Rechercher
Rechercher

Nos Lecteurs ont la Parole

Beyrouth-Hiroshima, mon amour !

La tristesse et la nostalgie qui envahissent depuis des mois les habitants de notre capitale, côté est, me suggèrent, sans que ma volonté y soit pour quelque chose, de me reporter à un texte descriptif sur notre Beyrouth écrit il y a à peu près une quinzaine d’années.

Paru dans l’un de mes romans, je le relisais l’autre soir, le cœur étreint et les larmes aux yeux, ne comprenant pas tout à fait les raisons qui me l’avaient fait rédiger.

Aussi, n’ai-je pas résisté à vouloir partager avec mes lecteurs un sentiment que je trouve aujourd’hui plus bouleversant que jamais. Le voici dans son intégralité, qui n’a pas pris une ride depuis lors :

« Saint-Nicolas n’est pas seulement un patron vénéré ou un sanctuaire de rite byzantin dans l’est de Beyrouth. C’est aussi le nom de tout un quartier, possiblement le plus sélect et, de la vieille ville, l’un des plus anciens. Un haut lieu du savoir-vivre libanais, l’un de ses foyers où prit naissance au siècle dernier une douce et malicieuse façon d’être, forme particulière du raffinement beyrouthin.

Longtemps considérée comme un chef-lieu de l’empire romain d’Orient, puis des emprises arabe et ottomane, cette ville, avec son œil de cyclope goulûment ouvert sur la Méditerranée, était en fait le siège permanent des contrastes propres aux pays du Levant.

Le monde de l’Occident se termine géographiquement avec la crête des vagues tièdes et crépues qui viennent lécher le littoral. Mais le monde qui y vit n’est pas encore ce peuple spécifique de l’Orient profond, passionné et confus, féru de religions et de fétichisme, imbu de traditions et de sordides calculs, orgueilleux et misérable, généreux et ignorant, fascinant et décevant tout à la fois, tel qu’en lui-même il s’affiche dans les territoires de l’Asie mineure.

La côte libanaise dont Beyrouth est un phare sur une avancée ne constitue que la frange d’un châle antique jeté sur le rivage. Elle en dépoussière les bords effilochés sur lesquels déteignent, atténuées par les macérations des siècles, les colorations plus denses d’un tissu à la trame cent fois métissée. Phénicienne, araméenne, romaine, byzantine, arabe et longtemps ottomane, elle fut et reste ce ressac où se diluent mille saveurs de civilisation et d’où découle une décoction exquise à jamais interdite aux alchimistes de l’extérieur.
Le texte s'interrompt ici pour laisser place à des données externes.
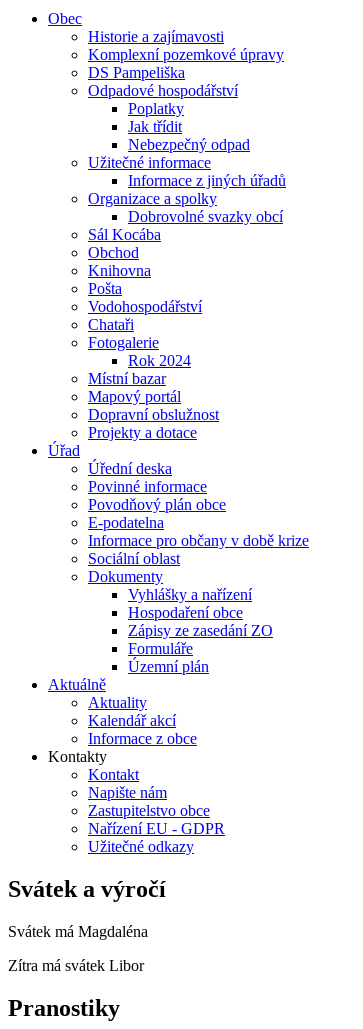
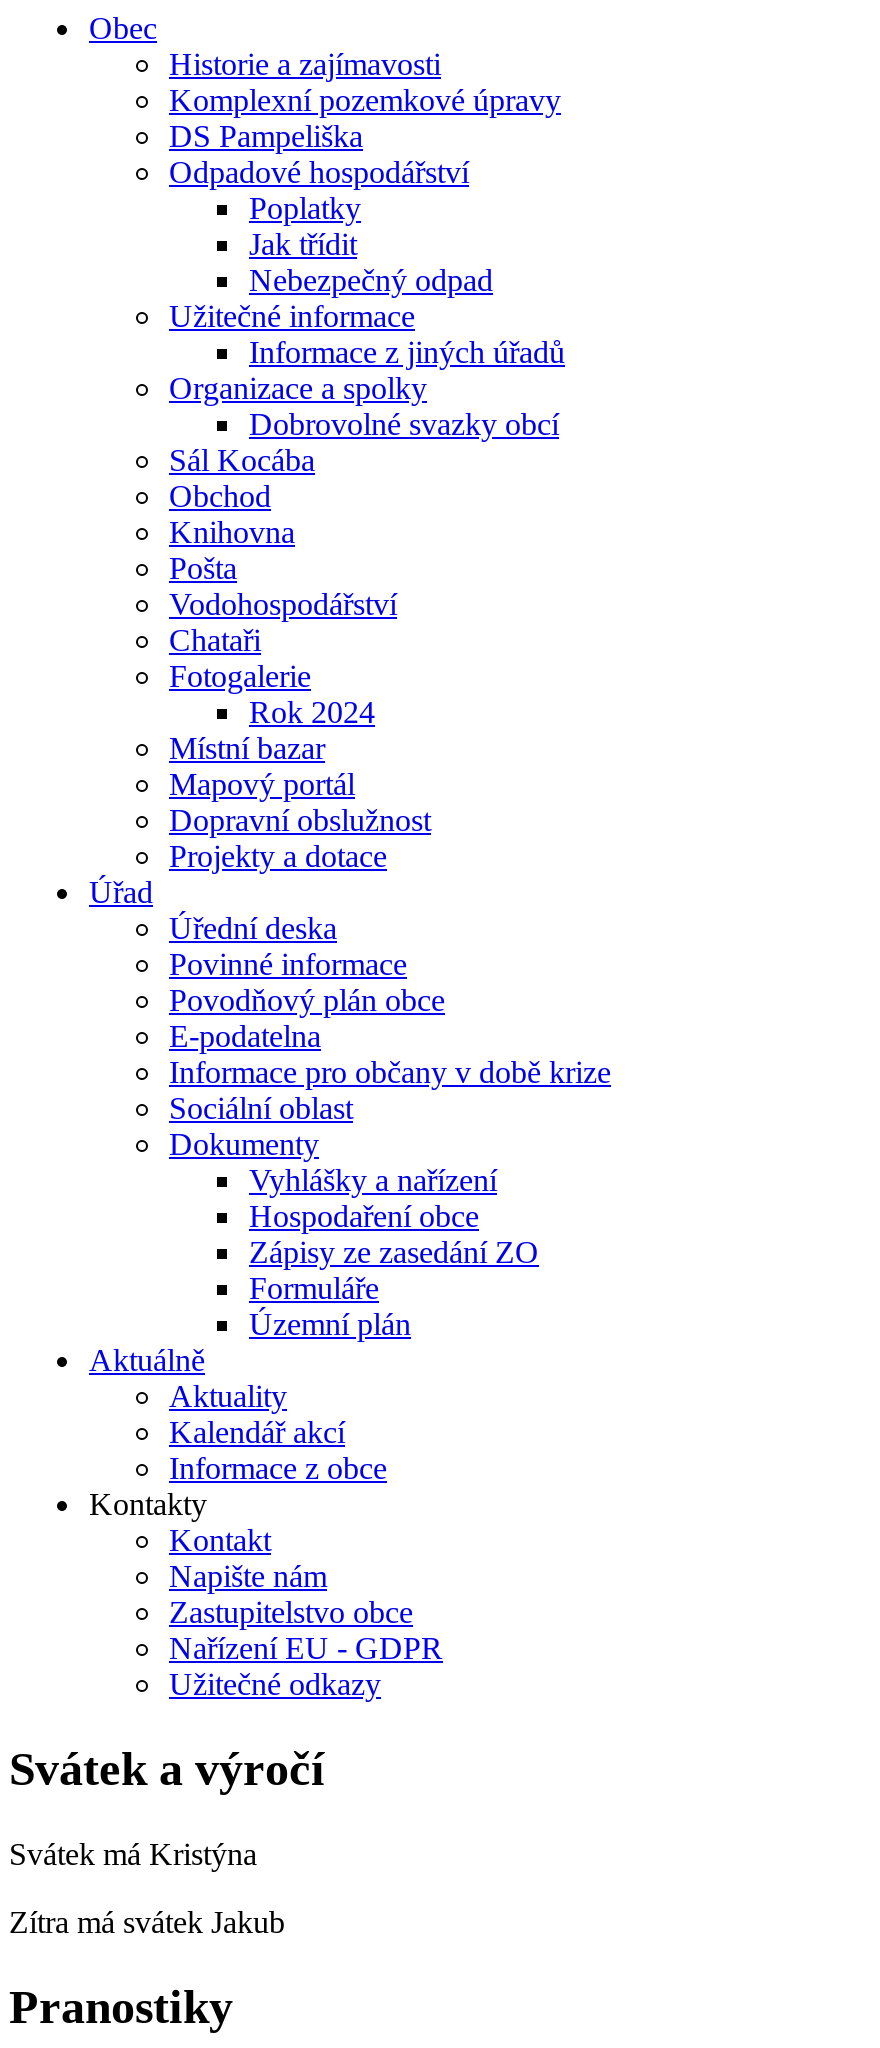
- Svátek má Magdaléna
+ Svátek má Kristýna

- Zítra má svátek Libor
+ Zítra má svátek Jakub
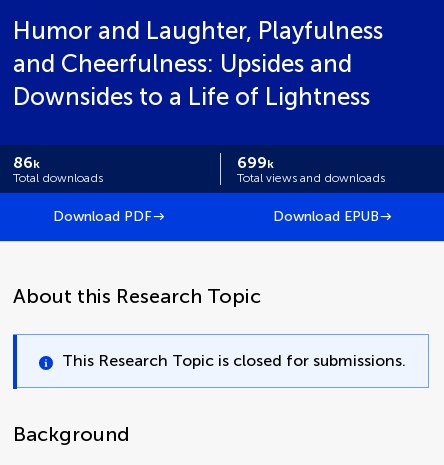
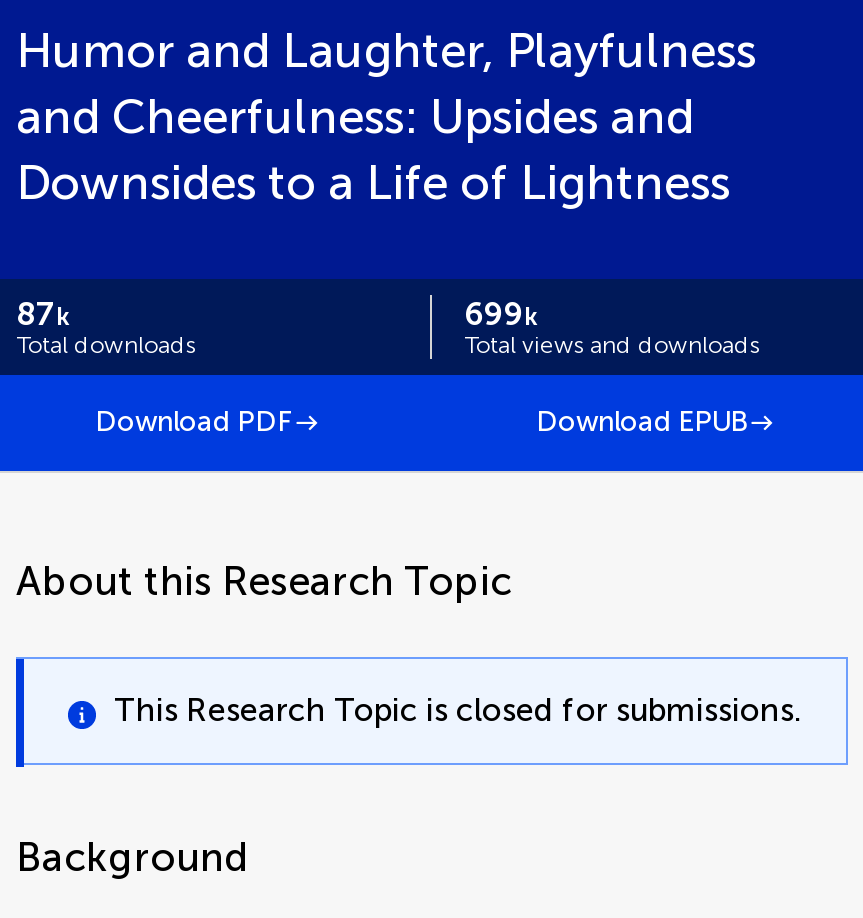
- 86k
+ 87k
Ce n’est pas ainsi qu’il faut aborder l’énigmatique cité, encore moins la dépeindre, sauf que, pour en parler, il faudrait être du genre levantin au teint clair et au port altier vivant depuis des générations dans ce secteur des hauts quartiers. Chrétien et descendant patenté des fils de Phénicie et de Byzance, il représente avec son émule, le musulman sunnite, le vrai visage aux deux joues, aux deux yeux, aux deux oreilles de ce qui s’appelle la Beyrouth-ville.

Car la capitale du Liban islamo-chrétien ne fut jamais le point de rassemblement du peuple maronite, ainsi que se plaisent parfois à le mentionner les amateurs de slogans et les raccourcis des dictionnaires de poche. Les maronites sont restés essentiellement le peuple de la montagne, refuge partagé avec les druzes depuis que l’homme s’y installa à l’aube de l’ère moderne. À la création du Liban actuel qui colleta le « diable » du littoral avec « l’ange » de la montagne, tous les chrétiens du nouvel État se sont rangés par commodité politique sous l’étendard maronite, vu l’importance numérique de cette communauté aux traditions farouches et au caractère incertain. Cela pour la consommation du grand public et celle surtout des chancelleries occidentales.

Le clivage ethnique, à y regarder de plus près, s’en est plutôt trouvé revigoré. Car non seulement musulmans et chrétiens se sont affirmés mutuellement en brandissant leurs symboles respectifs – simpliste formule par rapport aux méandres des susceptibilités –, mais les différents rites à l’intérieur de chacune des deux confessions ont maintenu à bout de bras leur originalité propre et les spécificités de leurs doctrines.

D’aucuns ont cru malin de qualifier le panorama national « d’inquiétante futaie » groupant dix-huit communautés de colorations diverses. Les Libanais, en fait, tentaient, à leur corps défendant, une expérience absolument unique au monde : plus qu’un pays… une idée, « un message », aux dires de Jean-Paul II, que l’on mettait sur pied. Mais comme toutes les idées, elle fut dénigrée par ceux-là mêmes dont on attendait le moins la critique. Pourtant, l’indécence du Soleil et du bleu de la mer a permis à ce hamac multicolore de tanguer tranquillement durant un siècle sous la brise des plages »… jusqu’aux dates fatidiques qui ont jalonné l’année 2020.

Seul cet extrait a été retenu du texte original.